Comments (11)
The performance comes from more than encode_fnum/2
These map lookups, in the main encode/3
, are eliminated:
prop = props.field_props[tag]
val = Map.get(struct, prop.name_atom)
Validation and the call to empty_val?/1
(which currently does 5 comparisons per value) are merged, more accurate and faster, by becoming something like:
def encode_field(_tag, nil, value)] do
<<>>
end
def encode_field(tag, :uint32, 0) do
<<>>
end
def encode_field(tag, :uint32, value) when value in > 0 and value <= 4_294_967_296 do
[...encode ..]
end
... other types
def encode_field(_tag, type, value) do
# fail validation
end
Some of these gains are possibly possible without macroing the entire encode function (the fnum value could be stored in the props, for example).
from protobuf.
I'm trying to do some optimizing instead of supporting taking validations away.
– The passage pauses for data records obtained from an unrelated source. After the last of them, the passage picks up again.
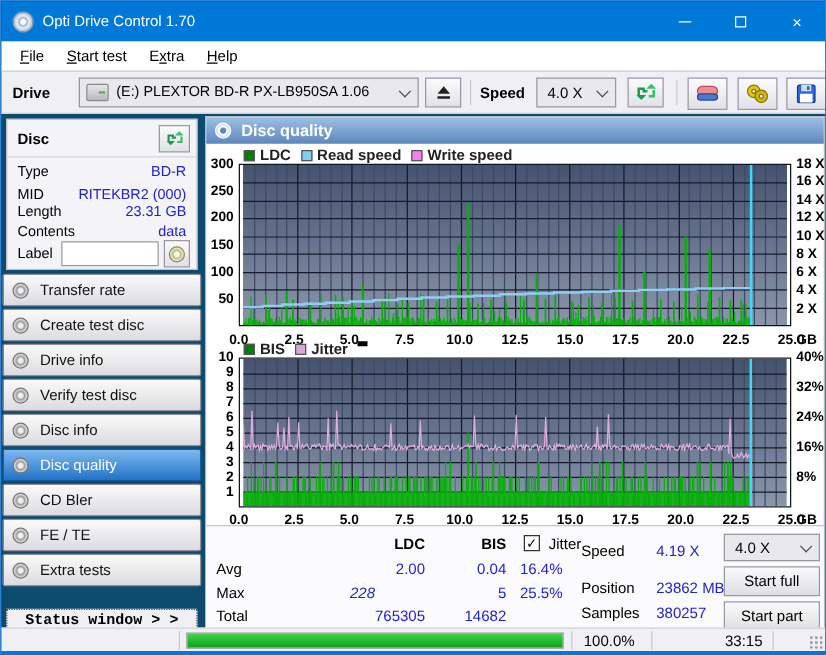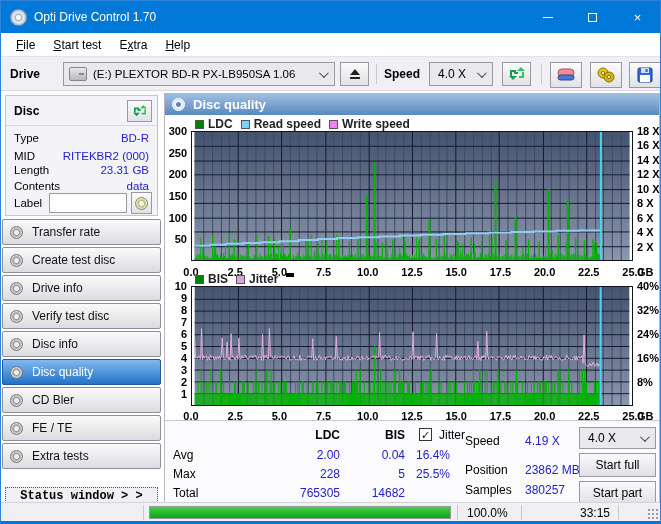"Opti Drive Control 1.70" #win { background: #ffffff -> #0c4a6e }
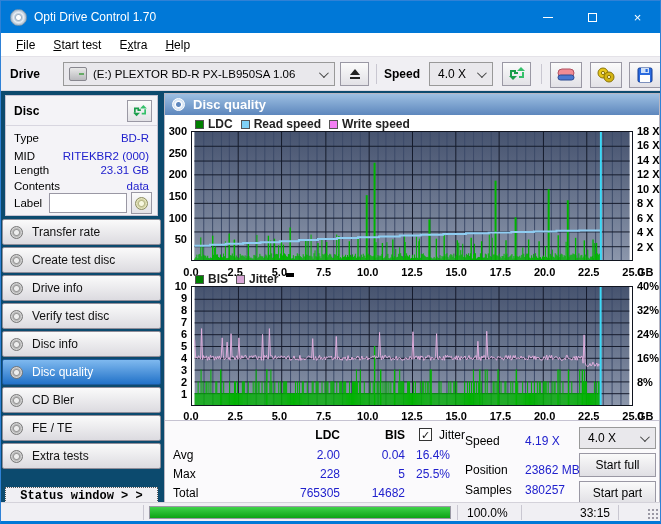"228" div.cell { font-style: none -> italic; text-align: right -> left }
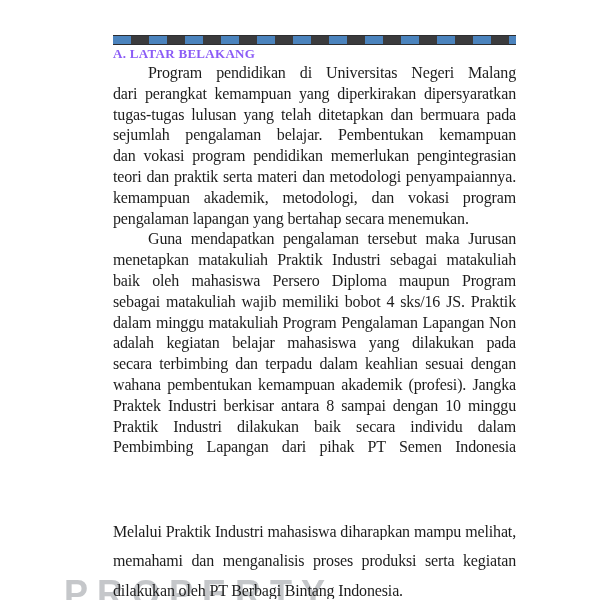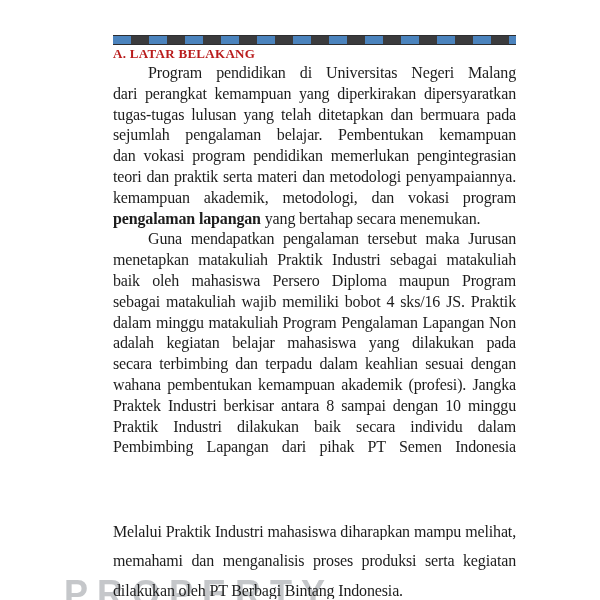"A. LATAR BELAKANG" .heading { color: #b91c1c -> #8b5cf6 }
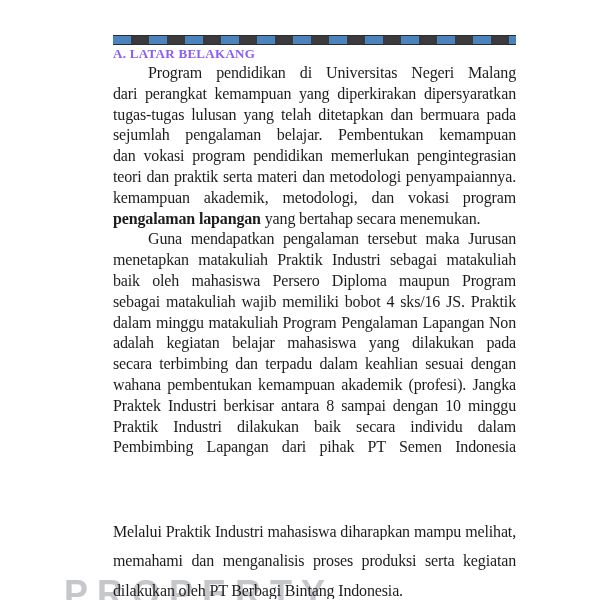"pengalaman lapangan" .line .b { font-weight: bold -> normal }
After all, data validity is very important.
from protobuf.
I agree. I started looking at generating an encoder. If you take Encoder.encode/3
, it's doing a lot of things at runtime that can be pushed to compile team. The downside is a larger beam file.
This is what I have so far. For now, I only support proto3 since that's all we need:
https://github.com/2nd/protobuf-elixir/blob/feature/generate_encoder/lib/protobuf/generator.ex
Just want to add more baseline tests before adding more features (oneof, performance optimizations, ...)
For my Everything
test struct, the numbers look good (and the validation is even more precise as I added specific range checks for integers):
Protobuf.generator 100000 11.81 µs/op
Jason.encode 100000 16.43 µs/op
Poison.encode 100000 21.93 µs/op
Protobuf.encode 100000 29.40 µs/op
from protobuf.
The result seems good, but I doubt if it has the same performance for many situations. Like what if most fields in the struct are not literal values, like
a = get_from_func_a()
b = get_from_func_b()
struct = %Foo{a: a, b: b}
But one thing you inspire me is maybe we can encode the fields with default values in compiling time because we often have some empty fields.
I prefer treating the macro solution as the last one we can use. Before that, I'll look into other possibilities. (Maybe the real last one is NIF XD)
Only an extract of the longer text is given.